**DESCRIPTION OF THE TASK**.
Where does the word "access" appear in the data? Copy every line that holds it.

**RECORDS FOR THIS EXERCISE**.

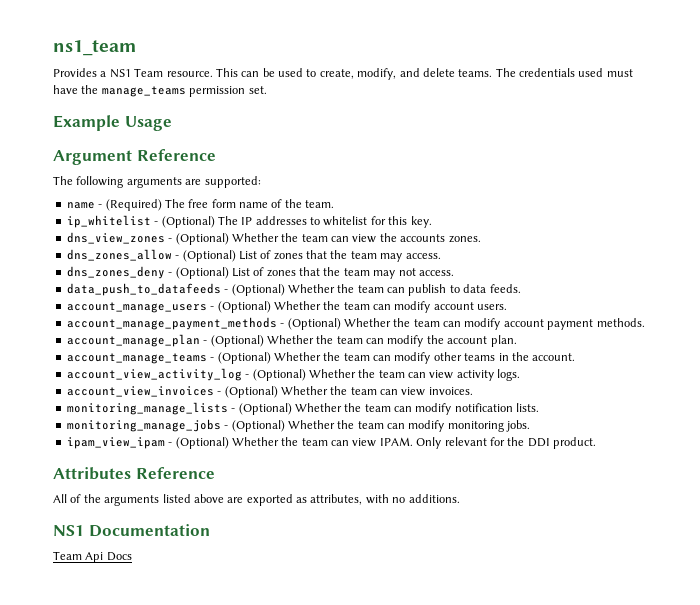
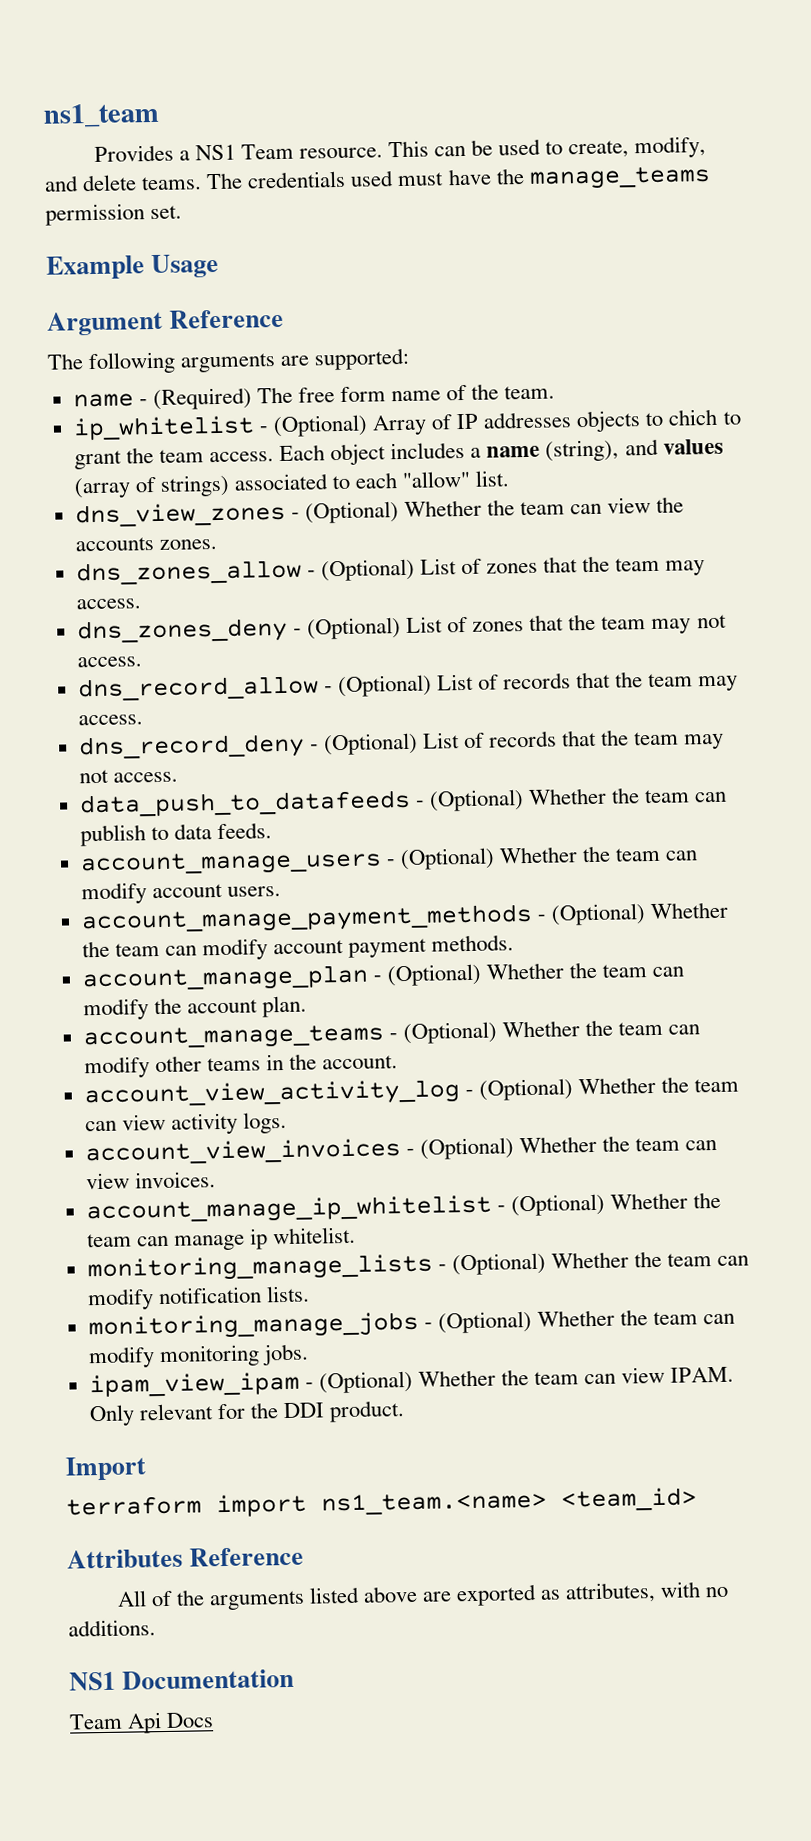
[217,216,432,228] The IP addresses to whitelist for this key. -> [371,408,741,436] [73,438,724,470] [73,470,510,499] Array of IP addresses objects to chich to grant the team access. Each object includes a name (string), and values (array of strings) associated to each "allow" list.
(454, 273) none -> [77,671,739,702] [77,714,143,726] [77,729,725,761] [78,769,178,784] // dns_record_allow - (Optional) List of records that the team may access. // dns_record_deny - (Optional) List of records that the team may not access.
(473, 391) none -> [85,1191,722,1225] [86,1226,357,1251] // account_manage_ip_whitelist - (Optional) Whether the team can manage ip whitelist.
(596, 443) none -> [65,1456,147,1481] [66,1487,697,1518] // Import // terraform import ns1_team.<name> <team_id>

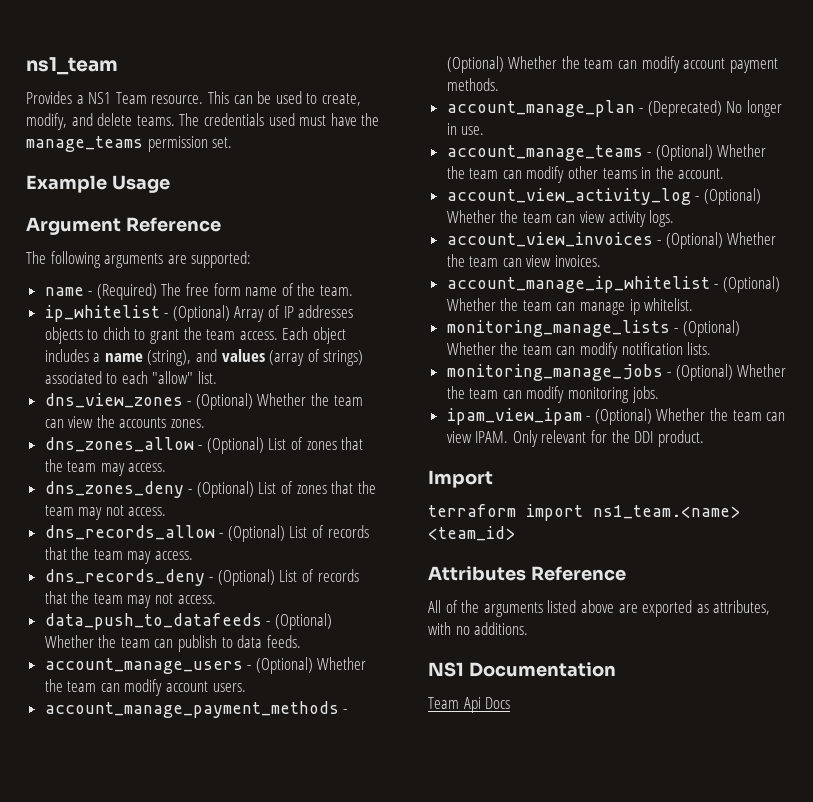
[77,675,319,702] dns_record_allow -> [44,525,215,540] dns_records_allow
[77,733,305,761] dns_record_deny -> [44,569,205,586] dns_records_deny
[386,961,685,987] [82,995,307,1021] (Optional) Whether the team can modify the account plan. -> [647,100,783,117] [446,123,485,135] (Deprecated) No longer in use.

**TASK RESPONSE**.
[217,216,432,228] The IP addresses to whitelist for this key. -> [371,408,741,436] [73,438,724,470] [73,470,510,499] Array of IP addresses objects to chich to grant the team access. Each object includes a name (string), and values (array of strings) associated to each "allow" list.
(454, 273) none -> [77,671,739,702] [77,714,143,726] [77,729,725,761] [78,769,178,784] // dns_record_allow - (Optional) List of records that the team may access. // dns_record_deny - (Optional) List of records that the team may not access.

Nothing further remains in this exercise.